(Input material Opens)
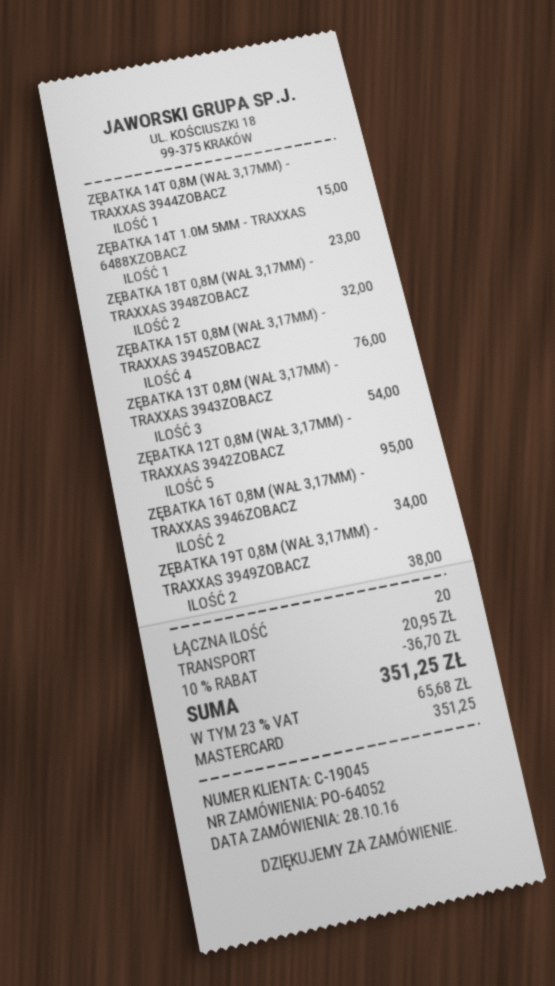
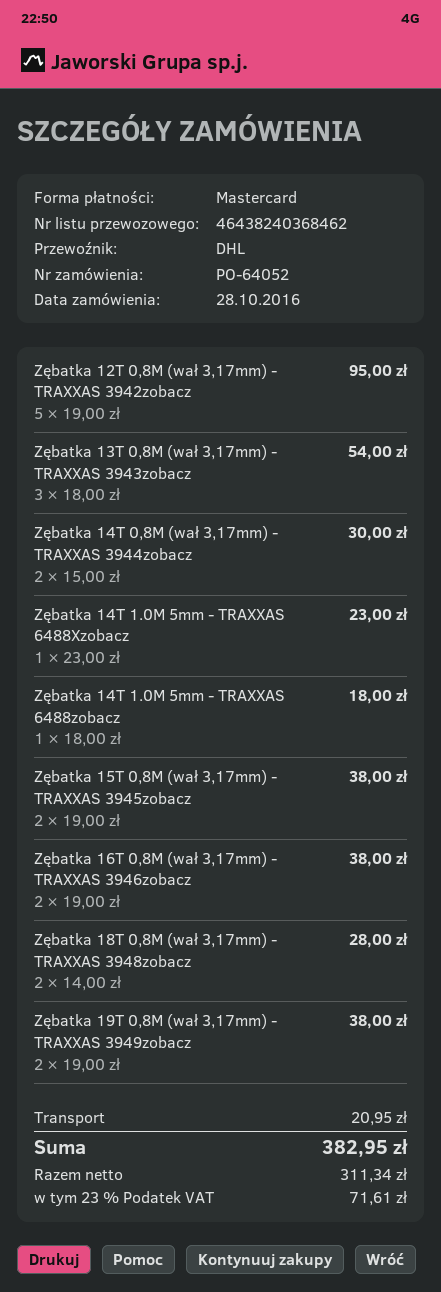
ZĘBATKA 14T 0,8M (WAŁ 3,17MM) - TRAXXAS 3944ZOBACZ: 1 for 15.00 -> 2 for 30.00
ZĘBATKA 18T 0,8M (WAŁ 3,17MM) - TRAXXAS 3948ZOBACZ: 2 for 32.00 -> 2 for 28.00
ZĘBATKA 15T 0,8M (WAŁ 3,17MM) - TRAXXAS 3945ZOBACZ: 4 for 76.00 -> 2 for 38.00
ZĘBATKA 16T 0,8M (WAŁ 3,17MM) - TRAXXAS 3946ZOBACZ: 2 for 34.00 -> 2 for 38.00
Zębatka 14T 1.0M 5mm - TRAXXAS 6488zobacz: none -> 1 for 18.00
discount: 10% = 36.70 -> none
tax: 23% = 65.68 -> 23% = 71.61
total: 351.25 -> 382.95

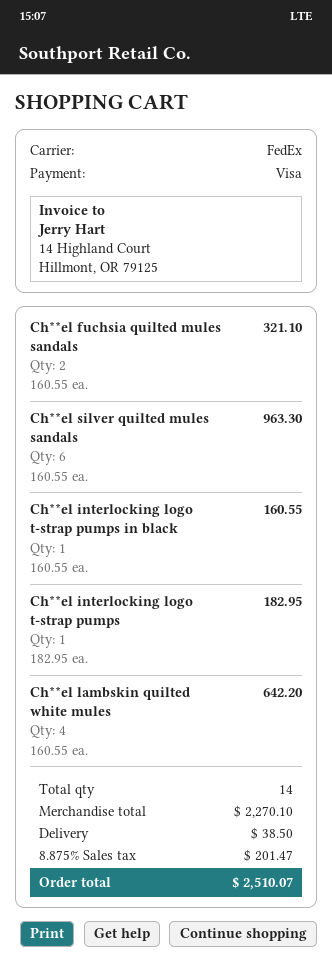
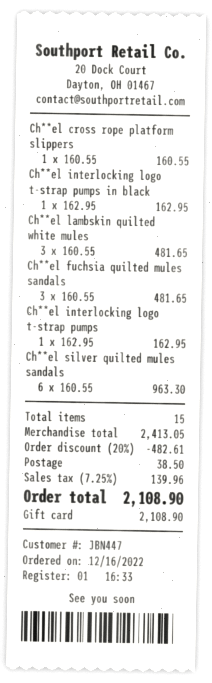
payment method: Visa -> gift card
Ch**el fuchsia quilted mules sandals: 2 x 160.55 = 321.10 -> 3 x 160.55 = 481.65
Ch**el interlocking logo t-strap pumps in black: 1 x 160.55 = 160.55 -> 1 x 162.95 = 162.95
Ch**el interlocking logo t-strap pumps: 1 x 182.95 = 182.95 -> 1 x 162.95 = 162.95
Ch**el lambskin quilted white mules: 4 x 160.55 = 642.20 -> 3 x 160.55 = 481.65
Ch**el cross rope platform slippers: none -> 1 x 160.55 = 160.55
total quantity: 14 -> 15
subtotal: 2270.10 -> 2413.05
discount: none -> 20% = 482.61
tax: 8.875% = 201.47 -> 7.25% = 139.96
total: 2510.07 -> 2108.90

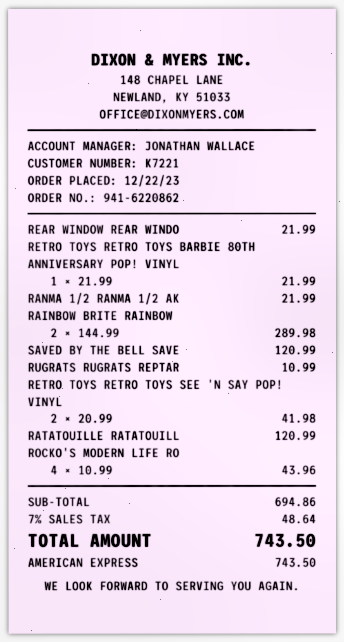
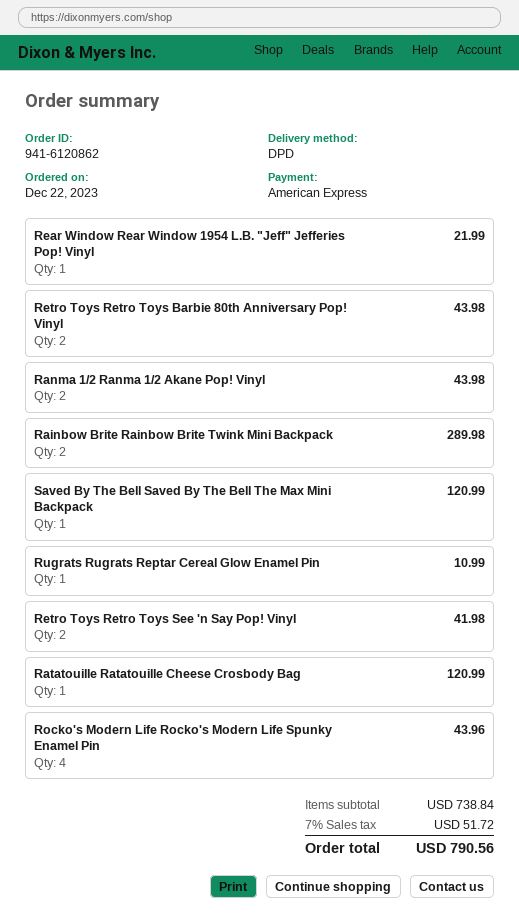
order number: 941-6220862 -> 941-6120862
RETRO TOYS RETRO TOYS BARBIE 80TH ANNIVERSARY POP! VINYL: 1 for 21.99 -> 2 for 43.98
RANMA 1/2 RANMA 1/2 AK: 1 for 21.99 -> 2 for 43.98
subtotal: 694.86 -> 738.84
tax: 7% = 48.64 -> 7% = 51.72
total: 743.50 -> 790.56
(Input material Closes)
**The problem**:
Without the pictures, return all the records precisely as they stand.

**Response to this task**:
ZĘBATKA 14T 0,8M (WAŁ 3,17MM) - TRAXXAS 3944ZOBACZ: 1 for 15.00 -> 2 for 30.00
ZĘBATKA 18T 0,8M (WAŁ 3,17MM) - TRAXXAS 3948ZOBACZ: 2 for 32.00 -> 2 for 28.00
ZĘBATKA 15T 0,8M (WAŁ 3,17MM) - TRAXXAS 3945ZOBACZ: 4 for 76.00 -> 2 for 38.00
ZĘBATKA 16T 0,8M (WAŁ 3,17MM) - TRAXXAS 3946ZOBACZ: 2 for 34.00 -> 2 for 38.00
Zębatka 14T 1.0M 5mm - TRAXXAS 6488zobacz: none -> 1 for 18.00
discount: 10% = 36.70 -> none
tax: 23% = 65.68 -> 23% = 71.61
total: 351.25 -> 382.95

payment method: Visa -> gift card
Ch**el fuchsia quilted mules sandals: 2 x 160.55 = 321.10 -> 3 x 160.55 = 481.65
Ch**el interlocking logo t-strap pumps in black: 1 x 160.55 = 160.55 -> 1 x 162.95 = 162.95
Ch**el interlocking logo t-strap pumps: 1 x 182.95 = 182.95 -> 1 x 162.95 = 162.95
Ch**el lambskin quilted white mules: 4 x 160.55 = 642.20 -> 3 x 160.55 = 481.65
Ch**el cross rope platform slippers: none -> 1 x 160.55 = 160.55
total quantity: 14 -> 15
subtotal: 2270.10 -> 2413.05
discount: none -> 20% = 482.61
tax: 8.875% = 201.47 -> 7.25% = 139.96
total: 2510.07 -> 2108.90

order number: 941-6220862 -> 941-6120862
RETRO TOYS RETRO TOYS BARBIE 80TH ANNIVERSARY POP! VINYL: 1 for 21.99 -> 2 for 43.98
RANMA 1/2 RANMA 1/2 AK: 1 for 21.99 -> 2 for 43.98
subtotal: 694.86 -> 738.84
tax: 7% = 48.64 -> 7% = 51.72
total: 743.50 -> 790.56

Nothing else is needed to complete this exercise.